Identifying the source code for this without debug info looked rather hard, but let's try to find it. The first observation I made is that, since this is XS code, the pointer is most likely an SV *, and the 0xc is the offset inside, most likely the lowest byte of the flags, let's look at sv.h to verify that:

/* start with 2 sv-head building blocks */
#define _SV_HEAD(ptrtype) \
    ptrtype     sv_any;         /* pointer to body */   \
    U32         sv_refcnt;      /* how many references to us */ \
    U32         sv_flags        /* what we are */

Yup, 8 byte pointer, 4 byte U32, skipping the first two members gives us sv_flags. And the lowest 8 bits of it are the type, so what's type 13?

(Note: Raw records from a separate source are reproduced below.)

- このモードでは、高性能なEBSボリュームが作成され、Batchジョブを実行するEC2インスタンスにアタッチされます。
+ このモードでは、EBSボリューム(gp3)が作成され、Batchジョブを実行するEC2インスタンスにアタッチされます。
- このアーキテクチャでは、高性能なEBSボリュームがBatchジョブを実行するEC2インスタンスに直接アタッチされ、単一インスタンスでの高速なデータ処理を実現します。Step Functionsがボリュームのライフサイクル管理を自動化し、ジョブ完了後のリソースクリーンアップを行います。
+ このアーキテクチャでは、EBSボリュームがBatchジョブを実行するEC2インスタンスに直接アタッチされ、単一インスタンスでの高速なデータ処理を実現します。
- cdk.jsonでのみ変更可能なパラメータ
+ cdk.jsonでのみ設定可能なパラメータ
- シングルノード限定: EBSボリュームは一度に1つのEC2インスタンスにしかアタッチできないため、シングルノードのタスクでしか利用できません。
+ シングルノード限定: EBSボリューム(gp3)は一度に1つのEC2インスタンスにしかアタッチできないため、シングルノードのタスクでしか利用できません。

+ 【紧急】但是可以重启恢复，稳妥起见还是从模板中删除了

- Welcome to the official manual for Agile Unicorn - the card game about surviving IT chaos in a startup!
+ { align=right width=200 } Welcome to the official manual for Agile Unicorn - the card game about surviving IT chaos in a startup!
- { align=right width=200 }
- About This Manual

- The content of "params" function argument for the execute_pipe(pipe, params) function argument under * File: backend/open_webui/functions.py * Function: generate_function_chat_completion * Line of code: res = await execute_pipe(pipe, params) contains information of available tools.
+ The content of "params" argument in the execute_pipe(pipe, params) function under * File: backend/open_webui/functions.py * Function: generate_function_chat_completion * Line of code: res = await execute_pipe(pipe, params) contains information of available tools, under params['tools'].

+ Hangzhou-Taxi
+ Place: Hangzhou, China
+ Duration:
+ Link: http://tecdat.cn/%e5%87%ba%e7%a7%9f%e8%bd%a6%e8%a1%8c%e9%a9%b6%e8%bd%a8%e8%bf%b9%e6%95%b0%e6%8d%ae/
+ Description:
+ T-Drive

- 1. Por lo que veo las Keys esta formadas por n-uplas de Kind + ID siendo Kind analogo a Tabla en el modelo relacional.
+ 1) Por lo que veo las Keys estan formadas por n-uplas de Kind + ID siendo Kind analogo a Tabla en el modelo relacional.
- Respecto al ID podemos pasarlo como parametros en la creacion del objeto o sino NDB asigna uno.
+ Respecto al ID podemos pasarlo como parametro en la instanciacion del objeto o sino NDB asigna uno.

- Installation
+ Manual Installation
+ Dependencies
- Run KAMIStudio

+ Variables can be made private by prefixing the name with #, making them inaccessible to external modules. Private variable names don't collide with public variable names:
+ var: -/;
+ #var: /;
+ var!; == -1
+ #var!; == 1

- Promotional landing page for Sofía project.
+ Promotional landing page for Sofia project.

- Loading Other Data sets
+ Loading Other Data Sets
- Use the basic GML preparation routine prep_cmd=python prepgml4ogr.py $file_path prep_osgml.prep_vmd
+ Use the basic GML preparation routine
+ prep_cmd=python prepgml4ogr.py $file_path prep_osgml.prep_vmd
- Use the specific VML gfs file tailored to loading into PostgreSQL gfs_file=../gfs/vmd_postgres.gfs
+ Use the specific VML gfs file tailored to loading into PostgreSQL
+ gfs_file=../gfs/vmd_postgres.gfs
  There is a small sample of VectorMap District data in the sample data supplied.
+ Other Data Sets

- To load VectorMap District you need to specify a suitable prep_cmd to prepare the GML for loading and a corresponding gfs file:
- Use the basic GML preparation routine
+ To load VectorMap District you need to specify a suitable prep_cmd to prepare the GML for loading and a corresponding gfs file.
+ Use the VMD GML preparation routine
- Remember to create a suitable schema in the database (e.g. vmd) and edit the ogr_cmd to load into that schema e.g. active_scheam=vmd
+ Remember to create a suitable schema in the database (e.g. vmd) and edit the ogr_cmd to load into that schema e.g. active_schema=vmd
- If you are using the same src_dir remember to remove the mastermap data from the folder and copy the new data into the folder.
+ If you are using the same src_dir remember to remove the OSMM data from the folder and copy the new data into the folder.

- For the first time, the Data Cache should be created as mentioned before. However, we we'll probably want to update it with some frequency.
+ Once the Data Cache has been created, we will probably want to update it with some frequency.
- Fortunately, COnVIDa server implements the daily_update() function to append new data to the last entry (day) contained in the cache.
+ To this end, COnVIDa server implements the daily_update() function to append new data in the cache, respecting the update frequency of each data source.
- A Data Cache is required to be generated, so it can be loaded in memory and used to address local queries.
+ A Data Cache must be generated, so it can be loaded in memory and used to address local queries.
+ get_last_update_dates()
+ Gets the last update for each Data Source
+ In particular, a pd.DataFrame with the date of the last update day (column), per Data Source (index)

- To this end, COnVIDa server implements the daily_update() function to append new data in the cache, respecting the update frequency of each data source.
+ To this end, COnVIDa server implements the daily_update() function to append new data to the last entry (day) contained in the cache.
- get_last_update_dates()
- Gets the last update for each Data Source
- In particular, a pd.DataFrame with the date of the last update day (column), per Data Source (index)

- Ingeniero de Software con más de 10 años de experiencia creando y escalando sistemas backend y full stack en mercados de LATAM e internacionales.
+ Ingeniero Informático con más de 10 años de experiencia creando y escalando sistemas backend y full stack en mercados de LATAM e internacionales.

     SVt_PVCV,       /* 13 */

Ok, it tries to see if something is executable. A good hint. Let's see what some of those memory address point to, and indeed:

(gdb) x/s 0x7ffff5e9d9d5
0x7ffff5e9d9d5: "Unknown ASN.1 type"

Looks like an error message. And suddenly finding the source code was infinitely easier than I feared, because searching for the message found only one hit:

if (type > AvFILLp (av_type) || SvTYPE (AvARRAY (av_type)[type]) != SVt_PVCV)
  {
    error ("Unknown ASN.1 type");
    return &PL_sv_undef;
  }

Lo and behold, there is also the SVt_PVCV from earlier!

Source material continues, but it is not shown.